British cosmetics company

Barry M is a British cruelty-free cosmetics company, specializing in on trend make-up and nail products. Based in Mill Hill East, London, it was founded by Barry Mero in 1982.

== History ==
Employing over 80 people in a 45,000 square foot production, distribution and warehouse facility in Mill Hill, the company generates an estimated $17m in annual sales supplying retailers such as Boots, ASOS, PYT, Superdrug and Tesco.

Barry Mero started his business life as a boy selling nail polishes on a stall in his mother's front garden. Years later he moved into retail with a shop in Ridley Road Market, London. Specializing in bold, vibrant make up colours, in 1982 he created his own brand – Barry M(ero). Moving to North London, to Mill Hill East, Barry M was adopted by leading UK High Street retailers and became well known for its on trend nail varnish and make up ranges including Dazzle Dust eye shadow, Crackle Effect Nail Paint, Genie (colour changing) Lip Paint and Matte Me Up Lip Kits.

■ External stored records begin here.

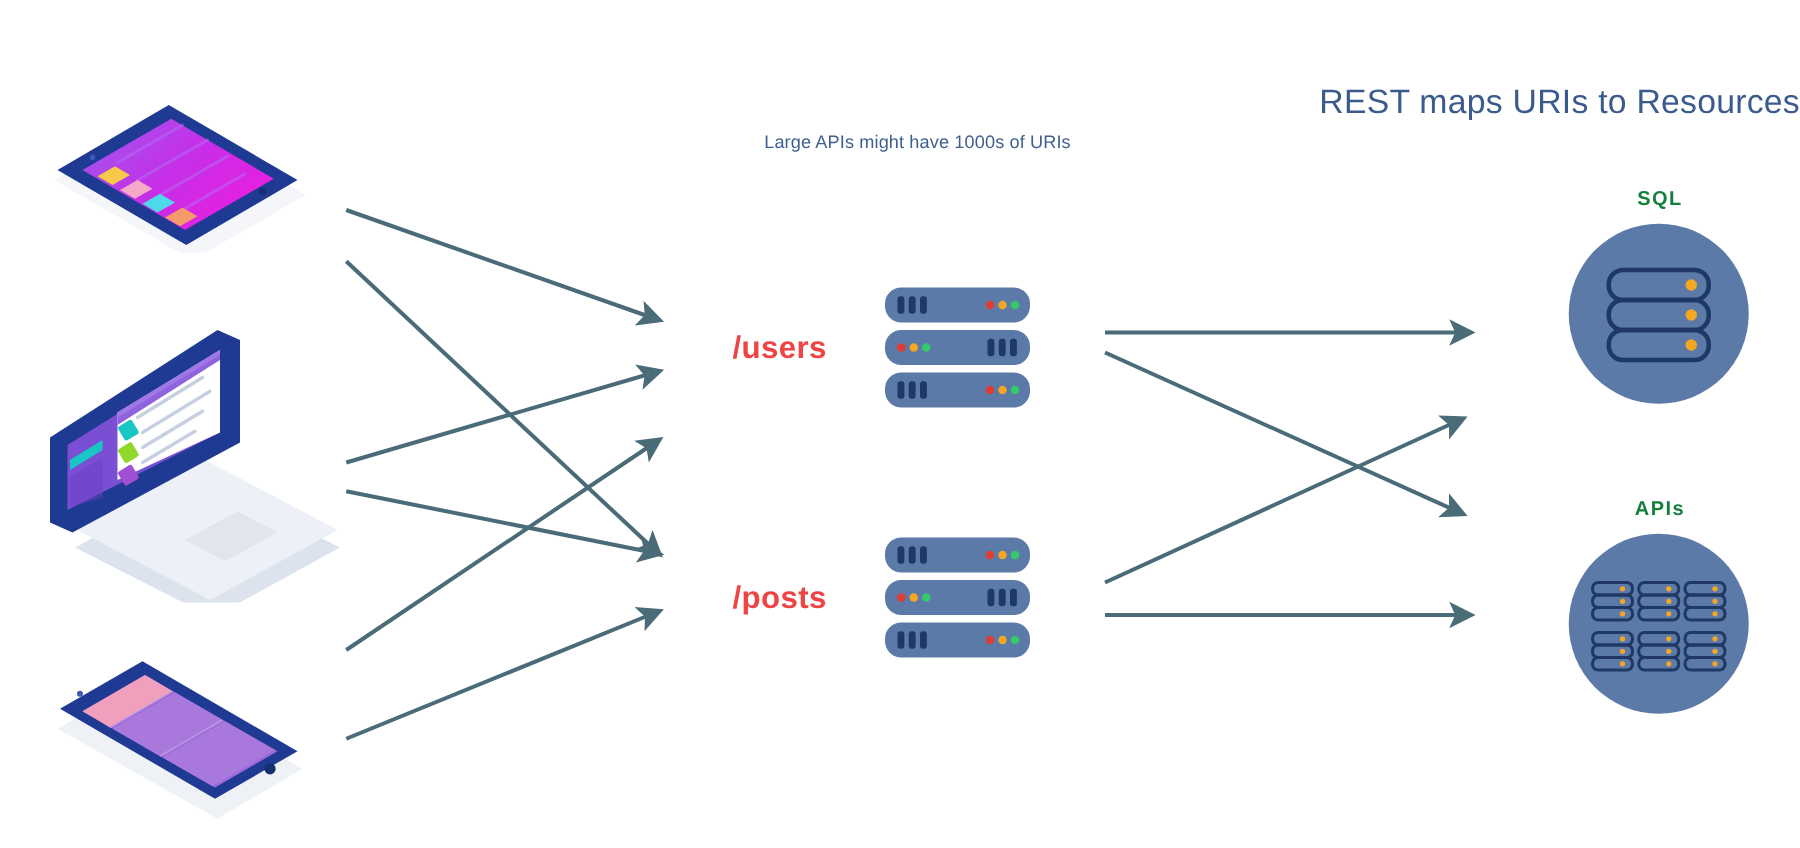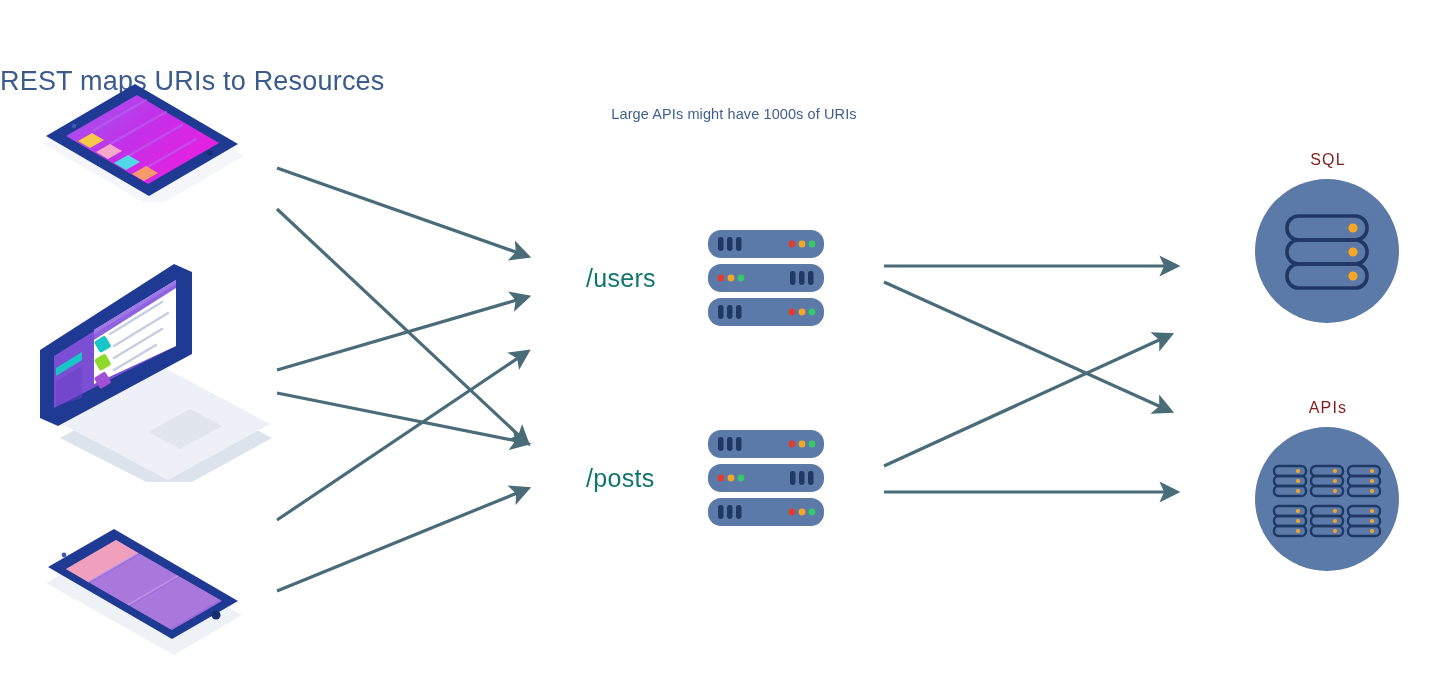--- a/index.html
+++ b/index.html
@@ -22,7 +22,7 @@
   
   #title {
     left: 0; right: 0; top: 66px;
-    text-align: left;
+    text-align: right;
     font-size: 27px;
     color: #3b5b8c;
     letter-spacing: 0.2px;

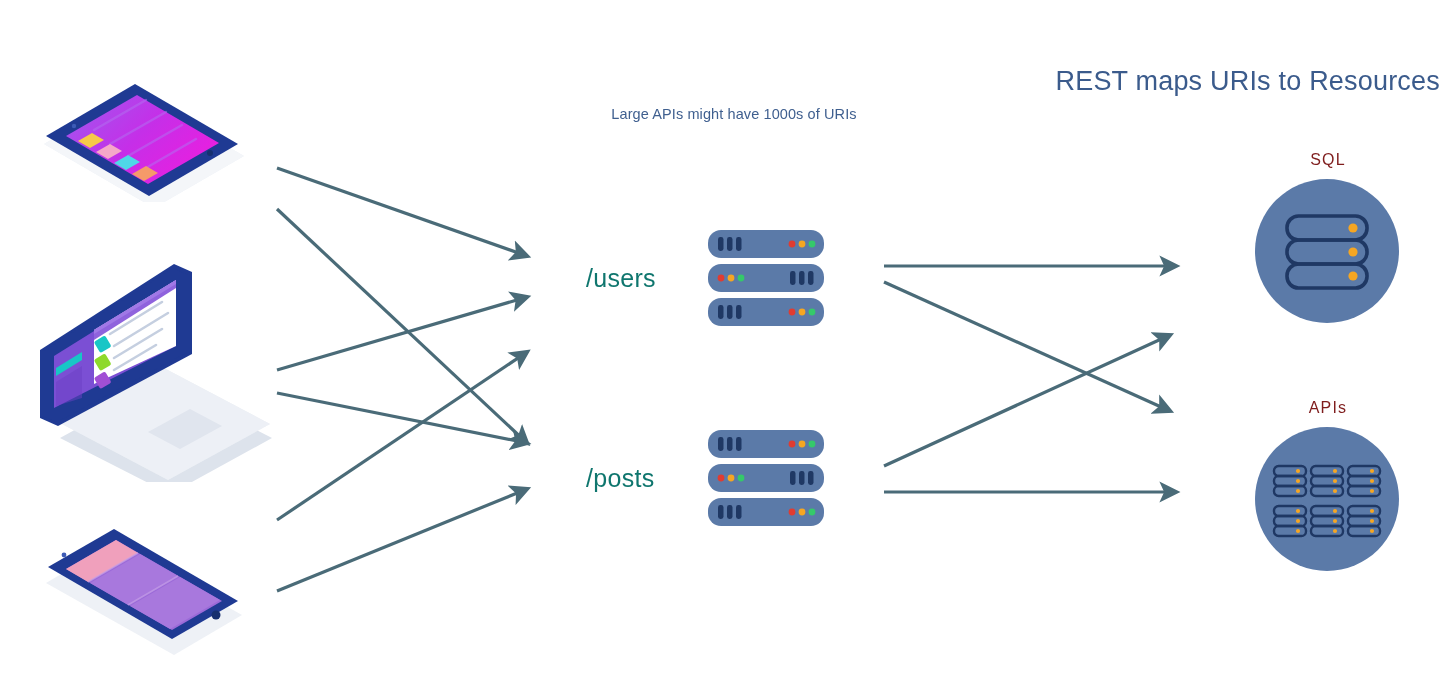--- a/index.html
+++ b/index.html
@@ -51,8 +51,8 @@
   
   .db-label {
     font-size: 16px;
-    font-weight: normal;
-    color: #7f1d1d;
+    font-weight: bold;
+    color: #15803d;
     letter-spacing: 1.2px;
     text-align: center;
     white-space: nowrap;

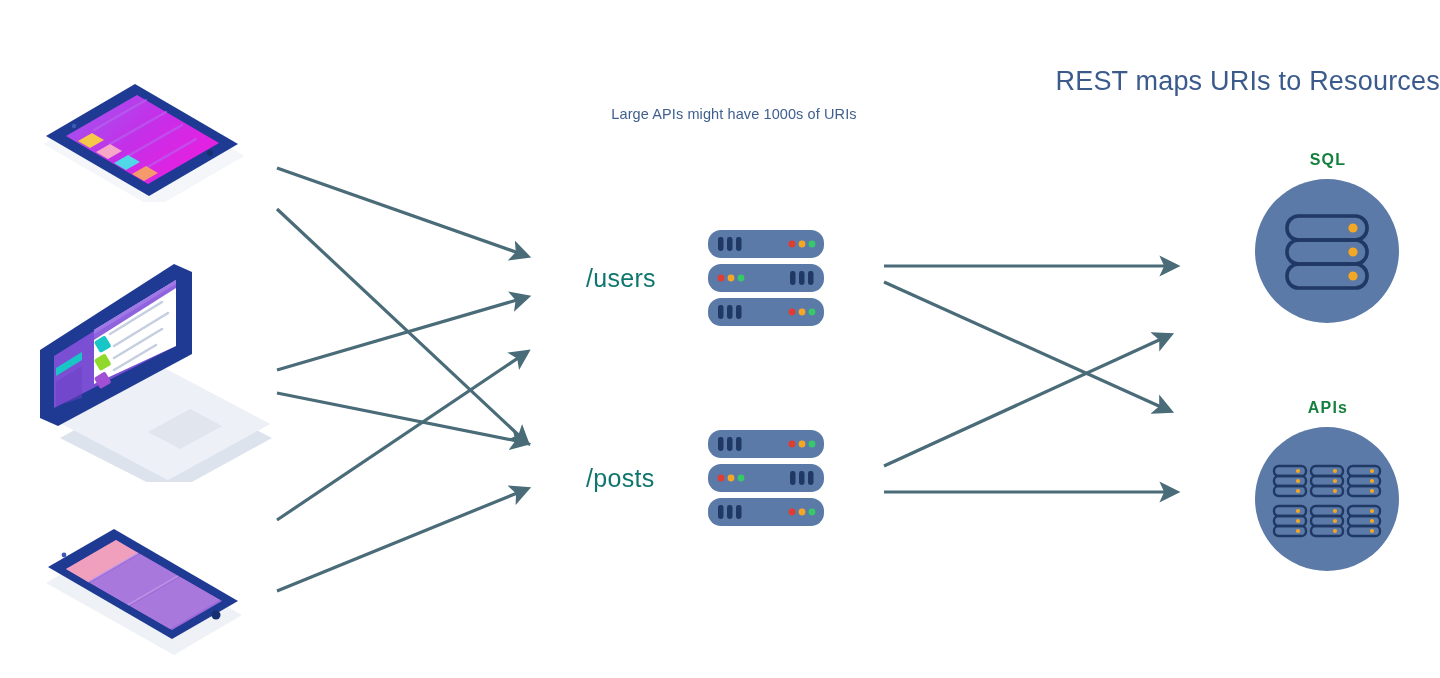--- a/index.html
+++ b/index.html
@@ -41,9 +41,10 @@
   
   .endpoint-label {
     font-size: 25px;
-    color: #0f766e;
+    color: #ef4444;
     letter-spacing: 0.3px;
     white-space: nowrap;
+    font-weight: bold;
   }
   #label-users { left: 586px; top: 264px; }
   #label-posts { left: 586px; top: 464px; }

Barry M products are manufactured in the UK and China, although they are not sold in mainland China, which requires animal testing on cosmetics. The company is listed as 'cruelty-free' in the Naturewatch Foundation's compassionate shopping guide and removed all animal by-products from their product range in 2021.

Barry Mero died in 2014 and the company is now headed-up by his son, Dean Mero, and his widow Maxine Mero.